On Saturday they recovered from the concession of a Raymond Wilkinson goal after just 70 seconds to lead at half time and win comfortably, after completely dominating the middle third.
In the past, it was customary for a Kildare forward line to be the butt of many a joke. They would never score enough to win and would kick a host of wides while losing.
At Celtic Park, they rattled up 2-17, 2-9 into the wind in the second half. They accumulated just six wides, none in the second half.
You could take it as read that Kildare teams wouldn't win up north but that's two victories in the space of seven days now after Antrim's defeat in Belfast.
Taking to the qualifiers with a relish that had rarely been seen since their inception is just another strand of the McGeeney effect, plus the willingness of the players to buy into a different ethos.

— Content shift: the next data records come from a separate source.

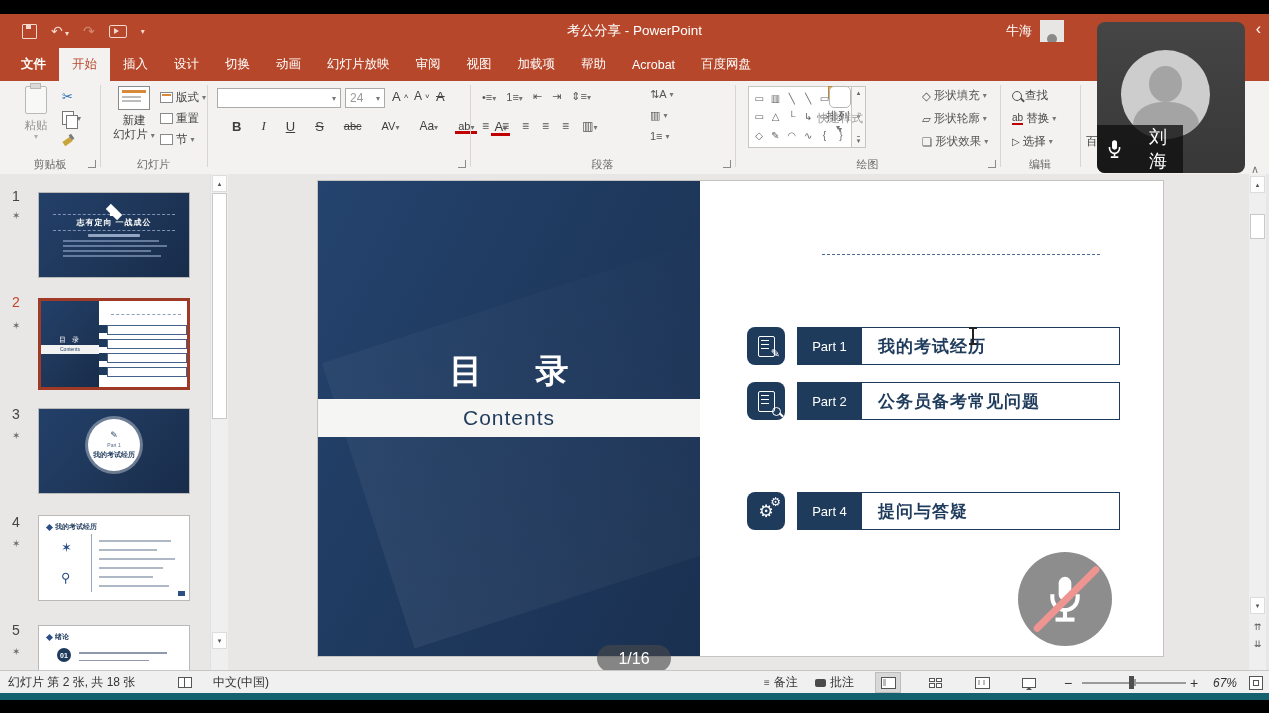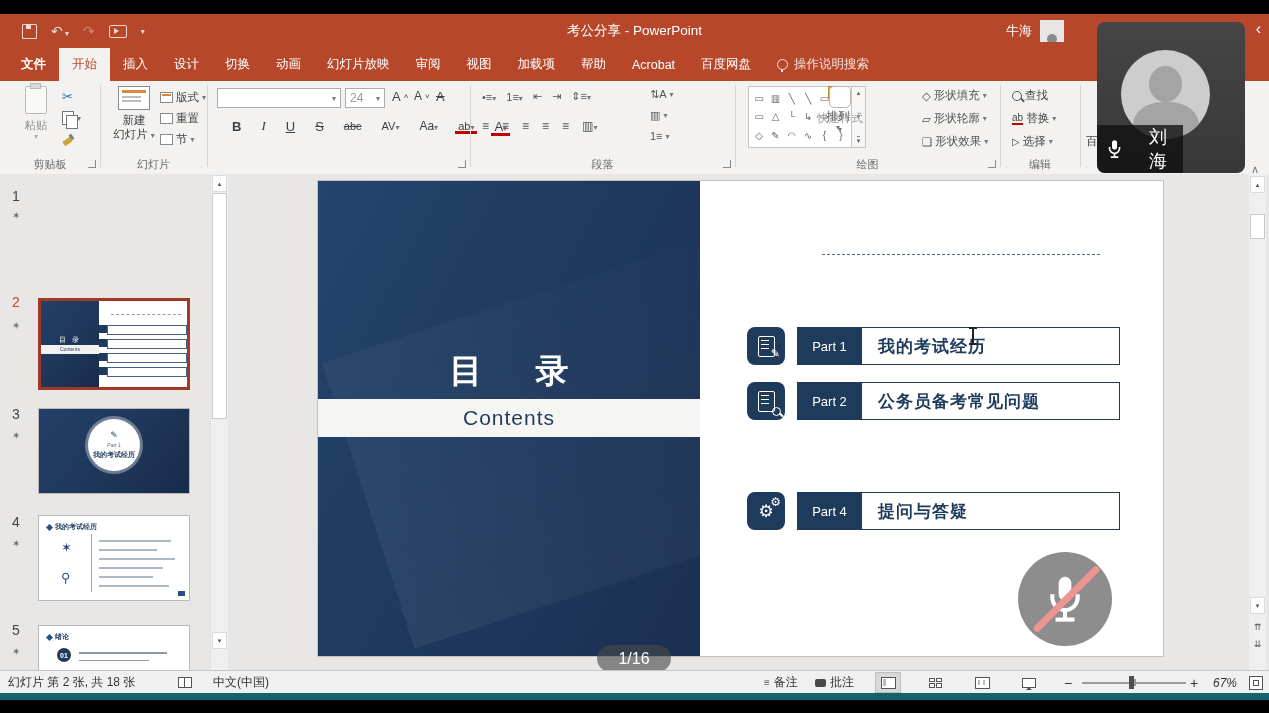--- a/index.html
+++ b/index.html
@@ -195,24 +195,20 @@
     <span class="tab">设计</span>
     <span class="tab">切换</span>
     <span class="tab">动画</span>
     <span class="tab">幻灯片放映</span>
     <span class="tab">审阅</span>
     <span class="tab">视图</span>
     <span class="tab">加载项</span>
     <span class="tab">帮助</span>
     <span class="tab">Acrobat</span>
     <span class="tab">百度网盘</span>
-    <span class="tab search">
-        <span class="ico-bulb"></span>
-        <span>操作说明搜索</span>
-      </span>
   </div>
 
   <div id="ribbon">
 
     <div class="bigbtn" style="left:14px;width:44px;opacity:.55;">
       <span class="ico-clipboard"></span>
       <span>粘贴</span>
         <span class="caret">▾</span>
     </div>
     <div class="smallrow" style="left:62px;top:8px;font-size:13px;color:#2B6BB5;">
@@ -395,20 +391,29 @@
     <span class="thumb-star" style="top:36px;">✶</span>
     <span class="thumb-num sel" style="top:120px;">2</span>
     <span class="thumb-star" style="top:146px;">✶</span>
     <span class="thumb-num" style="top:232px;">3</span>
     <span class="thumb-star" style="top:256px;">✶</span>
     <span class="thumb-num" style="top:340px;">4</span>
     <span class="thumb-star" style="top:364px;">✶</span>
     <span class="thumb-num" style="top:448px;">5</span>
     <span class="thumb-star" style="top:472px;">✶</span>
 
+    <div class="thumb navybg" style="top:18px;">
+      <div class="t1-cap"></div>
+      <div class="t1-title">志有定向  一战成公</div>
+      <div class="t1-sub"></div>
+      <div class="t1-line" style="width:96px;"></div>
+      <div class="t1-line" style="width:104px;"></div>
+      <div class="t1-line" style="width:88px;"></div>
+      <div class="t1-line" style="width:98px;"></div>
+    </div>
 
     <div class="thumb selected" style="top:124px;height:92px;">
       <div class="t2-left navybg">
         <div class="t2-mu">目 录</div>
         <div class="t2-band">Contents</div>
       </div>
       <div class="t2-dash"></div>
       <div class="t2-row" style="top:24px;">
           <span class="t2-chip"></span>
         </div>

While Derry wilted badly, they did so under incessant Kildare pressure. Eamonn Callaghan was at the hub of the engine room, as a ball-winner and playmaker, yet still found time to plunder 1-4.
Johnny Doyle's free-taking was back on song while he adopted a Brian Dooher role with apparent relish, even winning a free on his own 13m line in the first half.
Despite operating on one leg, Dermot Earley was hugely influential and his junior partner Daryl Flynn continuing to flourish, while Emmet Bolton, Pádraig O'Neill and Peter Kelly also had big games.
"I have faith in this bunch of lads and have since I came in. I think they're well capable of competing for major honours. As long as they get stronger mentally week-in, week-out, the football is there, there's no questioning their football ability," said McGeeney.